在 PHP/MySQL 中生成唯一的代码?

发布于 2024-07-07 18:33:57 字数 275 浏览 14 评论 0原文

我正在与一位客户合作,该客户需要生成数百万个用于杂志刮刮卡、瓶盖奖品等的字母数字代码。 它们必须足够短才能打印在帽子上,他们希望确保不包含 1 和 I、0 和 O 等不明确的字符,并且必须显式存储它们以供将来使用 - 我们可以”当有人试图兑换时,不只是有一种算法可以确定“有效性”。 最后,他们希望确保代码随机分布在一个大的“代码空间”内,这样人们就不能通过浏览字母表来猜测其他代码。

是否有任何指向合理有效的算法来生成此类代码集的指针? 我在信封背面划了一些,但这个问题对于粗心的人来说就像是一个陷阱。

I'm working with a client that needs to generate millions of the alphanumeric codes used in magazine scratch-off cards, bottlecap prizes, and so on. They have to be short enough to print on a cap, they want to make sure that ambiguous characters like 1 and I, 0 and O, etc. are not included, and they have to be explicitly stored for future use -- we can't just have an algorithm that determines 'validity' when someone tries to redeem one. Finally, they want to make sure that the codes are randomly distributed inside of a large "code space" so that people can't just guess additional codes by walking through the alphabet.

Are there any pointers towards reasonably efficient algorithms for generating these kinds of code sets? I've scratched a few out on the back of an envelope, but this problem smells like a trap for the unwary.
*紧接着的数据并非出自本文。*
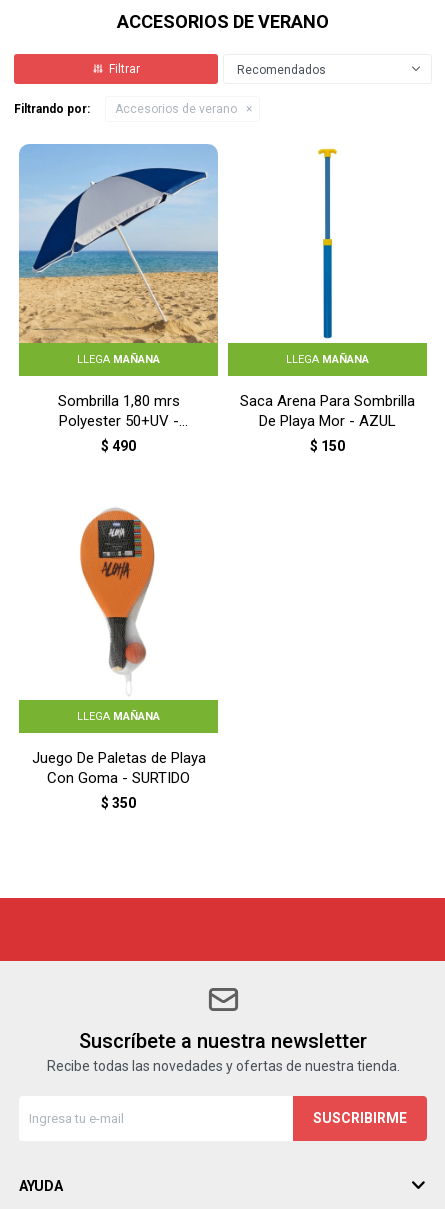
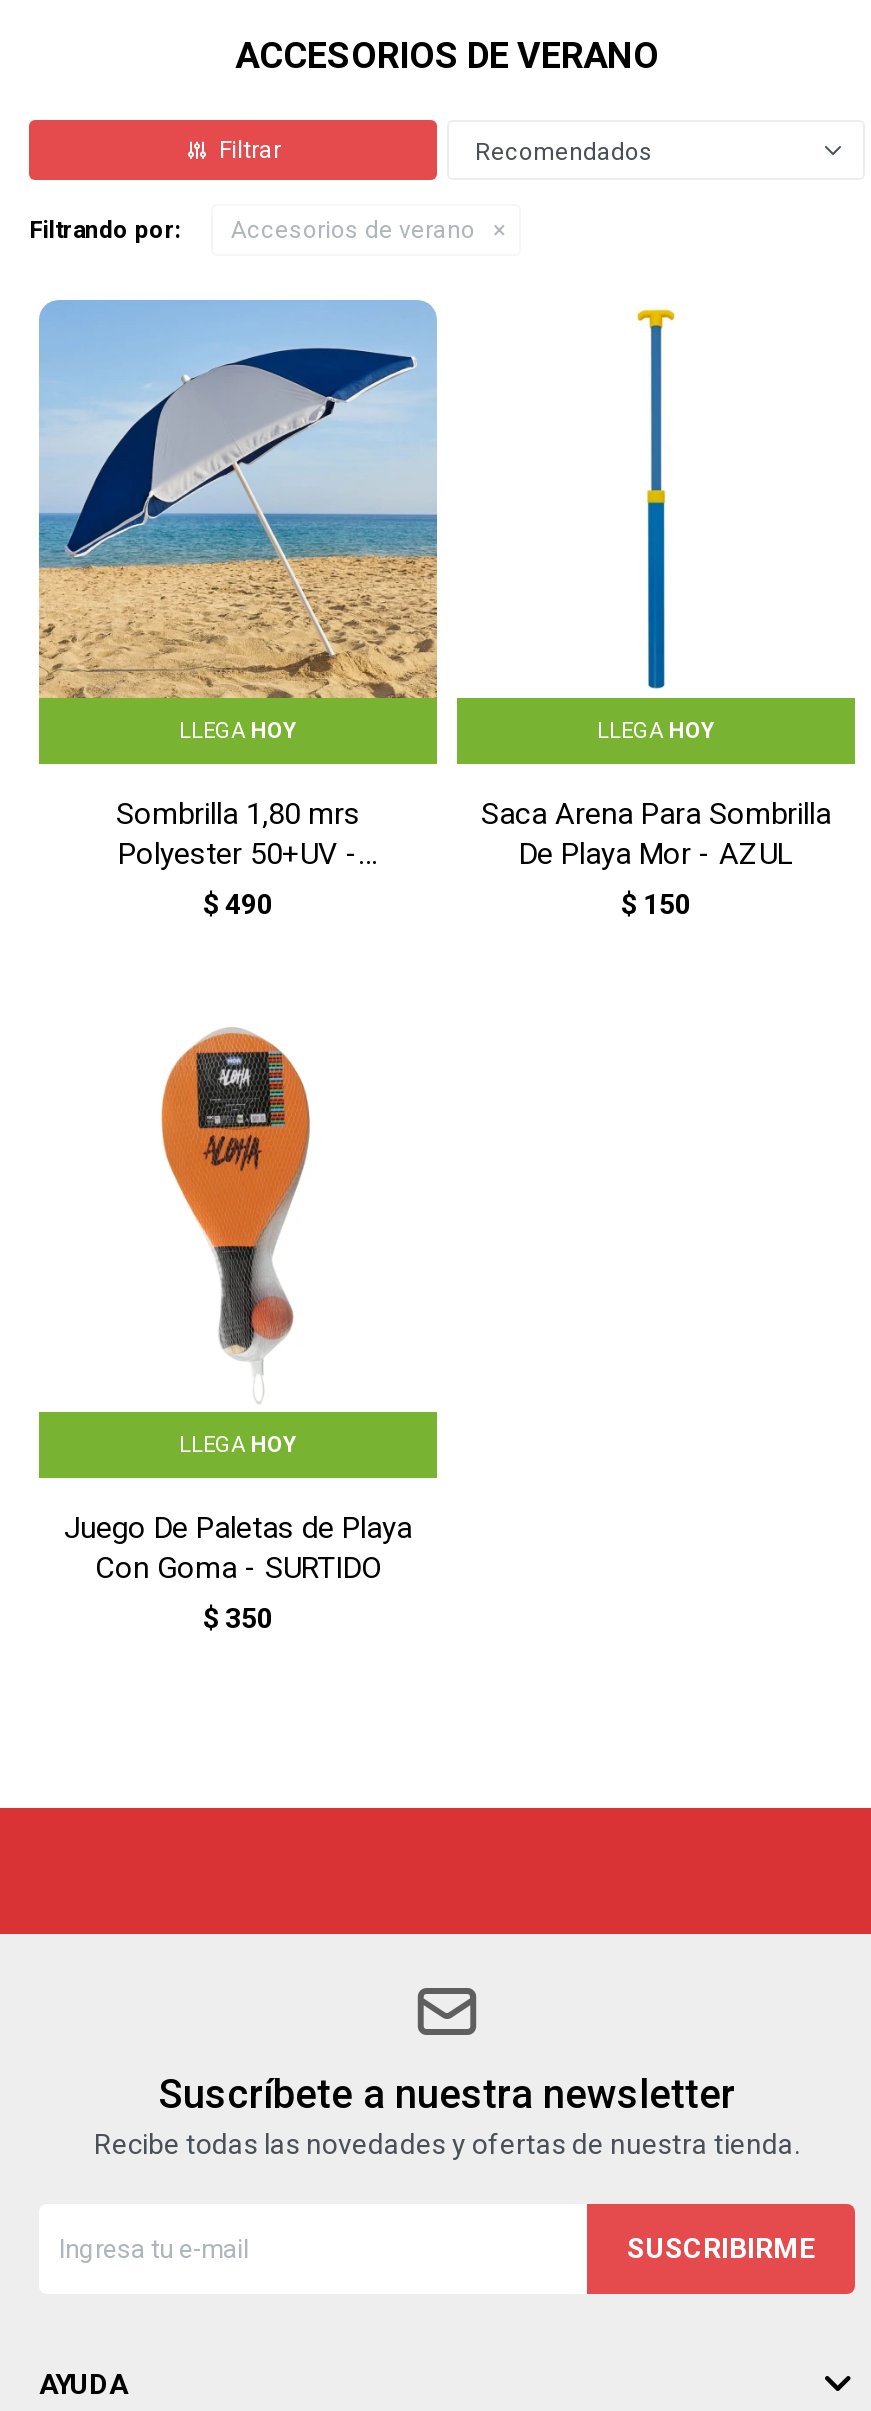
[77,353,160,366] LLEGA MAÑANA -> [179,718,297,744] LLEGA HOY
[286,353,369,366] LLEGA MAÑANA -> [597,718,715,744] LLEGA HOY
[77,710,160,723] LLEGA MAÑANA -> [179,1432,297,1458] LLEGA HOY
如果你对这篇内容有疑问,欢迎到本站社区发帖提问 参与讨论,获取更多帮助,或者扫码二维码加入 Web 技术交流群。

扫码二维码加入Web技术交流群

发布评论

需要 登录 才能够评论, 你可以免费 注册 一个本站的账号。

评论(5

我偏爱纯白色 2024-07-14 18:33:57

例如,如果您需要大约 1000 万个唯一密钥,最好的方法是选择一个指数级更大的密钥空间,并开始随机生成。 了解生日悖论——这是您应该担心的主要事情。 如果您需要 2^n 个唯一且安全的密钥,请确保至少有 2^(2 * n) 个可能的值。 这是一个粗略的 O(n log n) 算法:

  • 使用至少 2^50 的键空间(因此,换句话说,允许 2^50 个可能的唯一值),并且整个数据集中几乎不会发生任何冲突 - - 任何暴力破解你的密钥的人,如果尝试 2^25 次,获得密钥的几率大约为偶数。
  • 生成所需数量的随机数
  • 在密钥上索引数据库(这是 O(n lg n) 步骤:排序)
  • 分页浏览数据库并迭代整个数据集以删除重复项(下面的伪代码)
  • 删除重复项行,就完成了。

伪代码:

$last = null;
while ($current = getnext()) {
    if ($last == $current) {
        push($toDelete, $current);
    }
    $last = $current;
}

If you need about 10 million unique keys (for example), the best approach is to pick a key-space that's exponentially bigger, and start randomly generating. Read about the Birthday Paradox -- it's the main thing you should be worried about. If you want 2^n unique and secure keys, make sure there are at least 2^(2 * n) possible values. Here's a rough O(n log n) algorithm:

  • Use a key space of at least 2^50 (so, in other words, allow 2^50 possible unique values), and you'll have barely any collisions in your entire dataset -- and anyone brute forcing your keys will have about even odds of getting a key if they try 2^25 of them.
  • generate as many random numbers as you need
  • index the database on your key (this is the O(n lg n) step: the sort)
  • page through the DB and iterate over the entire data set to trim duplicates (pseudocode below)
  • Delete the duplicate rows, and you're done.

Pseudocode:

$last = null;
while ($current = getnext()) {
    if ($last == $current) {
        push($toDelete, $current);
    }
    $last = $current;
}
一城柳絮吹成雪 2024-07-14 18:33:57

假设您可以使用包含 40 个明确的大写、小写和数字字符的字符集。

对于 n 个字符的序列,您有 40n 种组合

  • 404 = 2,560,000
  • 405 = 102,400,000
  • 406 = 4,096,000,000
  • 407 = 163,840,000,000
  • 408 = 6,553,600,000,000

因此,8 个字符提供了一个相当好的工作空间 - 如果您生成了 1000 万个代码,则必须尝试数十万种组合来暴力破解代码。

或者您从另一个方向来 - 给出可能代码的数量,您应该生成多少代码以避免他们称之为生日悖论

采用 8 个字符的代码,6,553,600,000,000 约为 242,因此您可以合理地从中生成 221 代码,即 2,097,152

Let's suppose you can use a character set of, say, 40 symbols of unambiguous upper,lower and numeric characters.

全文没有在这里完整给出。